You want to use AWS CLI easily but easiest way is to store raw access keys in .aws/config file and its anti-pattern i think. For some time i try to found solution that will be easy to use and secure. Also it would be great if you dont need any random packages to make it work.

And here it is. AWS native thing that work for exampel with Terraform (official 1Password CLI plugin for AWS is not supported) and you can extend basic profile with another assume roles etc.

Its simple!
For this we are using only two comnponents

  • AWS CLI (with credential_process option)

  • 1Password CLI

  • Sign in with 1Password CLI op signin (sign into workspace where your item is stored)

  • Create bash file for example .aws/credentials-provider.sh and put inside this very simple code.

#!/bin/bash

# Check if the argument with 1Password item is provided
if [ -z "$1" ]; then
  echo "Please provide the name of the 1Pass item."
  exit 1
fi

# Take secret vriables from 1Password via CLI (password or touch id will be required)
access_key=$(op item get "$1" --field "access key id")
secret_access_key=$(op item get "$1" --field "secret access key")

# JSON output needed by AWS CLI
json_output="{\"Version\": 1, \"AccessKeyId\": \"$access_key\", \"SecretAccessKey\": \"$secret_access_key\"}"

# Print the JSON to stdout
echo "$json_output"

And then update your .aws/config file like that

[default]
credential_process = "/Users/my-user/.aws/credentials-provider.sh" "my-1pass-item-name-with-access-key"

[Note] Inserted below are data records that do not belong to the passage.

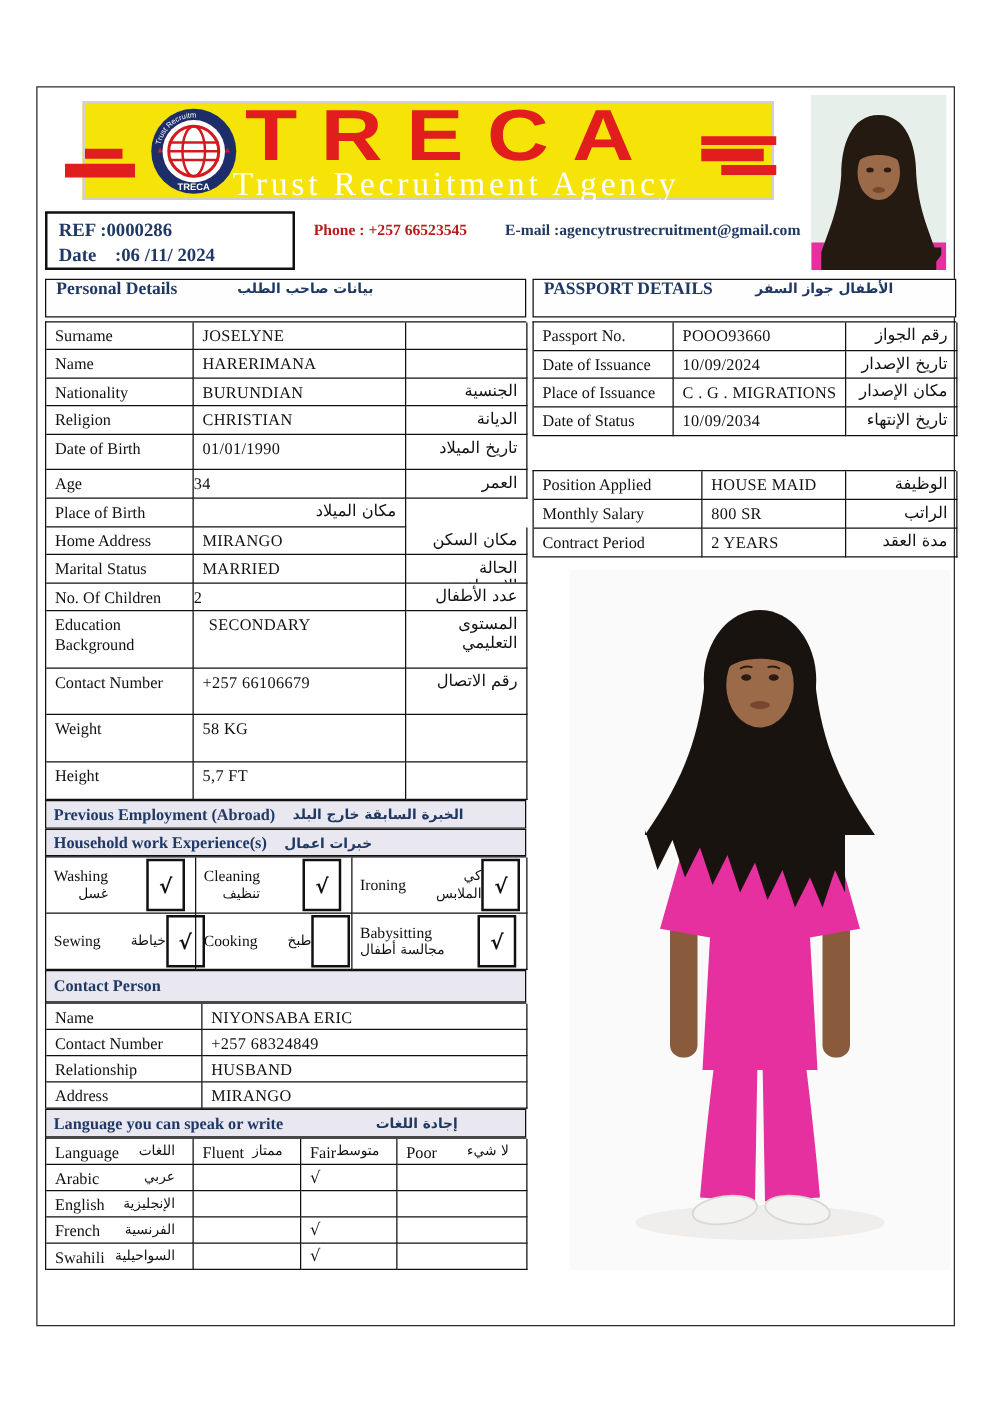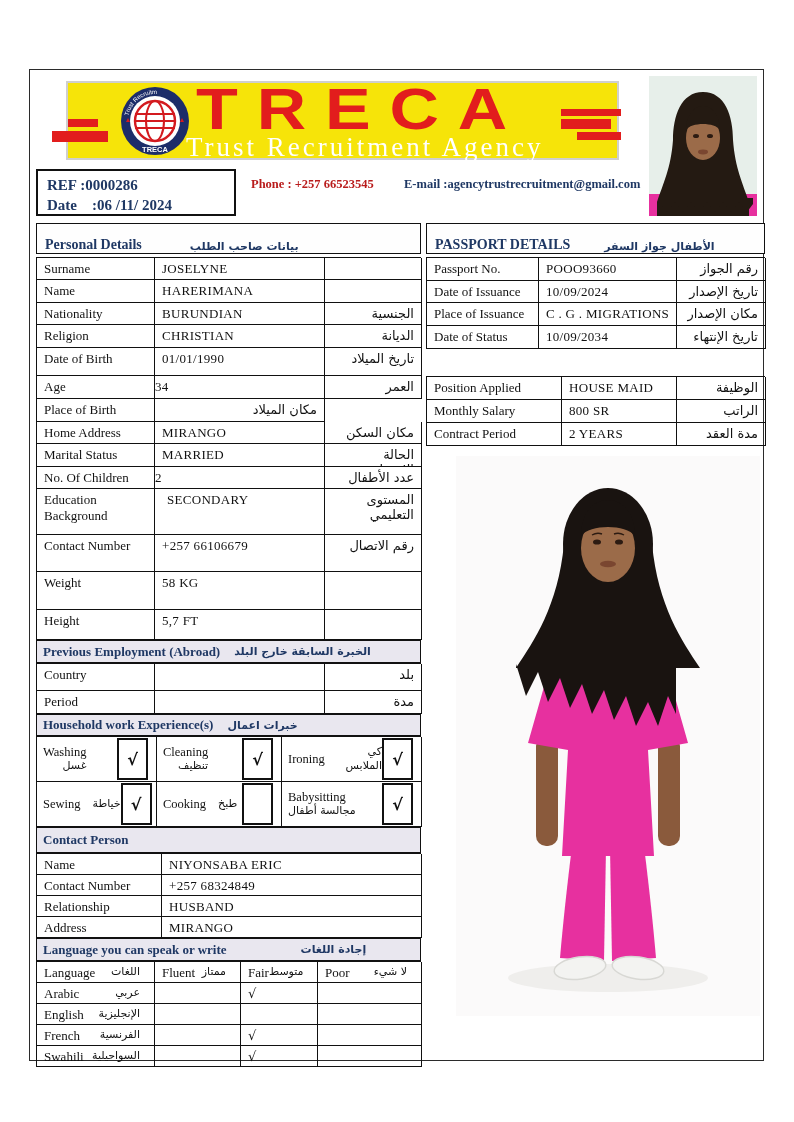--- a/index.html
+++ b/index.html
@@ -35,7 +35,7 @@
   .col-left{position:absolute;left:6px;top:153px;width:385px;}
   .col-right{position:absolute;left:396px;top:153px;width:339px;}
   .sec-box{border:1.3px solid #111;height:31px;box-sizing:border-box;display:flex;
-           align-items:flex-end;gap:48px;padding-left:8px;color:#1F3864;font-weight:bold;
+           align-items:flex-start;gap:48px;padding-left:8px;color:#1F3864;font-weight:bold;
            font-size:14px;background:#fefefe;margin-bottom:3px;}
   .sec-bar{border:1.2px solid #111;box-sizing:border-box;display:flex;align-items:center;
            gap:14px;padding-left:6px;color:#1F3864;font-weight:bold;font-size:13px;

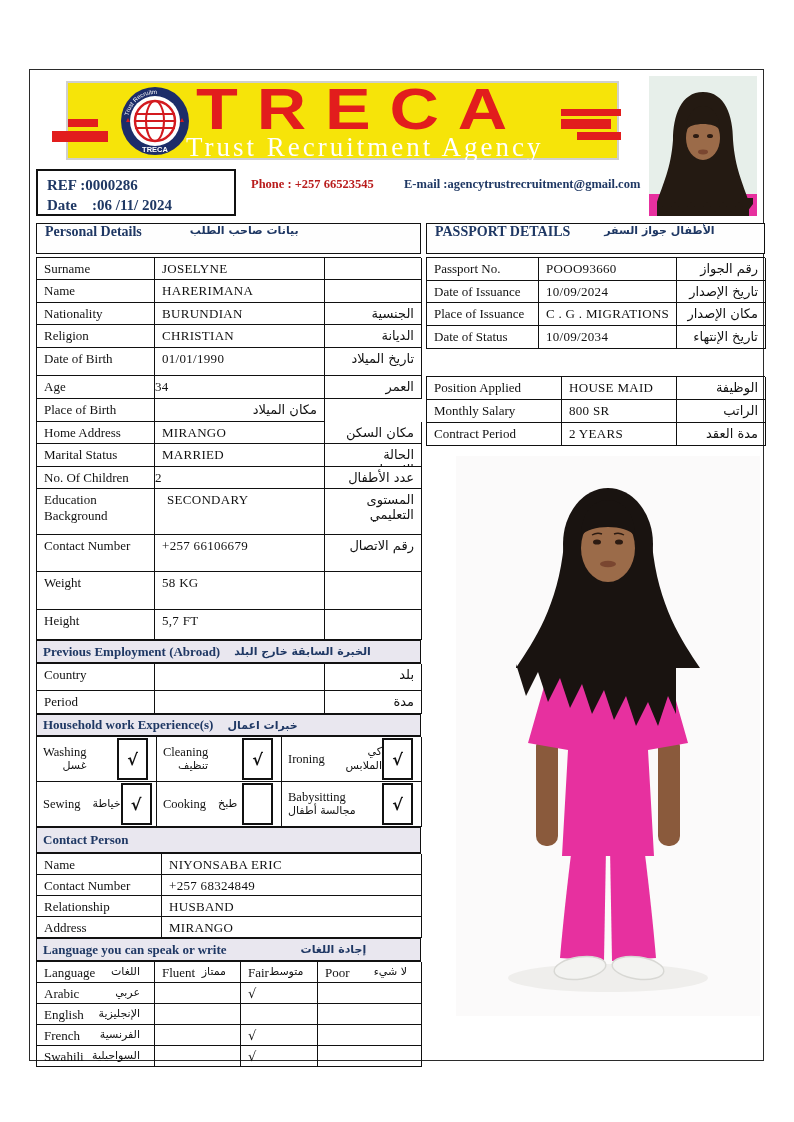--- a/index.html
+++ b/index.html
@@ -215,18 +215,6 @@
       <span>Previous Employment (Abroad)</span>
       <span class="ar">الخبرة السابقة خارج البلد</span>
     </div>
-    <div class="tbl">
-      <div class="trow p-grid" style="height:27px">
-            <div class="cell">Country</div>
-            <div class="cell val"></div>
-            <div class="cell arc ar">بلد</div>
-          </div>
-      <div class="trow p-grid" style="height:23px">
-            <div class="cell">Period</div>
-            <div class="cell val"></div>
-            <div class="cell arc ar">مدة</div>
-          </div>
-    </div>
 
     <div class="sec-bar" style="height:22px">
       <span>Household work Experience(s)</span>

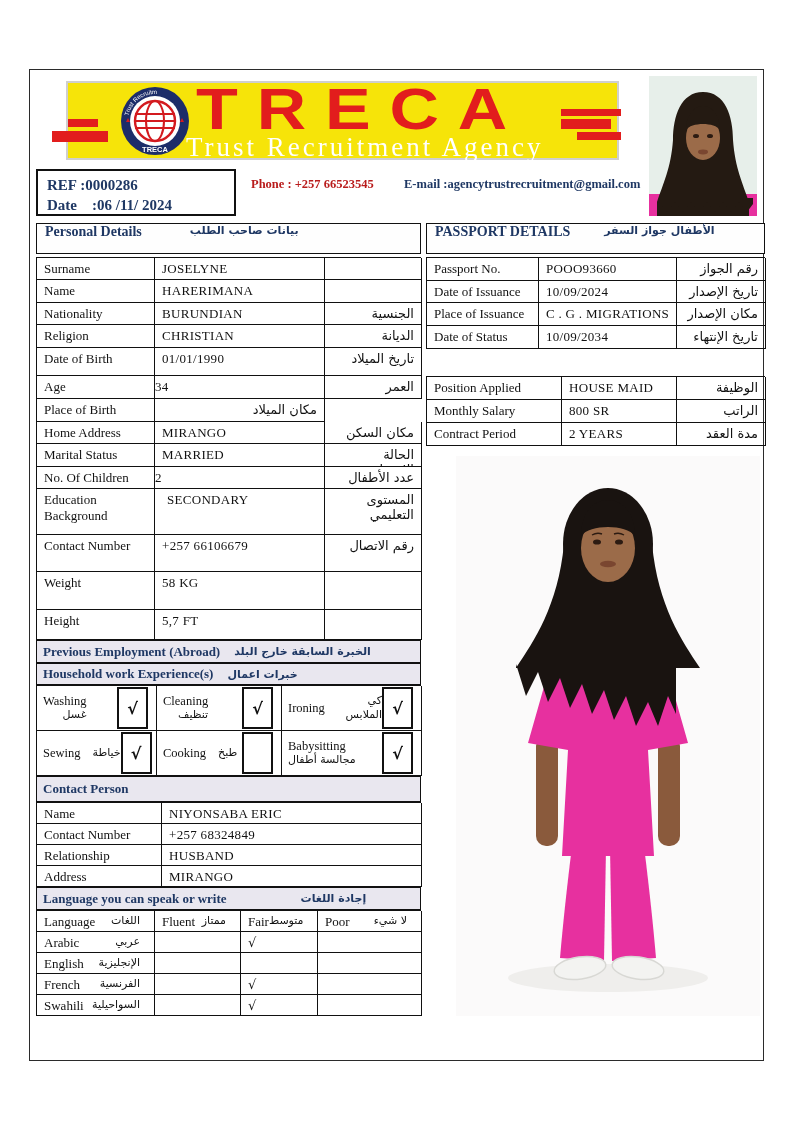--- a/index.html
+++ b/index.html
@@ -62,7 +62,7 @@
          box-sizing:border-box;display:flex;align-items:center;justify-content:space-between;
          padding:2px 8px 2px 6px;}
   .skill .lbls{display:flex;flex-direction:column;font-size:12.5px;line-height:14px;}
-  .skill.inline .lbls{flex-direction:row;gap:12px;align-items:center;}
+  .skill.inline .lbls{flex-direction:row;gap:24px;align-items:center;}
   .chk{width:27px;height:38px;border:2px solid #111;flex:0 0 auto;display:flex;
        align-items:center;justify-content:center;font-size:16px;font-weight:bold;
        font-family:"DejaVu Sans", sans-serif;}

# You can add any special params (for example MFA device)
region = eu-west-1
output = json

And thats it! 1Password CLI will get your item named my-main-account-access-key and fileds access key id and secret access key. Super thing is, that there is no cache that means for every request item will be fetched from 1Pass CLI again that means more security for us. 1Pass CLI will automatically check for additional verification and optionally require password/touch id.

Iam using this also with additional profiles that extends default profile via source_profile = default and then iam adding role_arn to connect into different accounts for my company/clients etc. Its good practice to secure bash file and allow only restricted execution!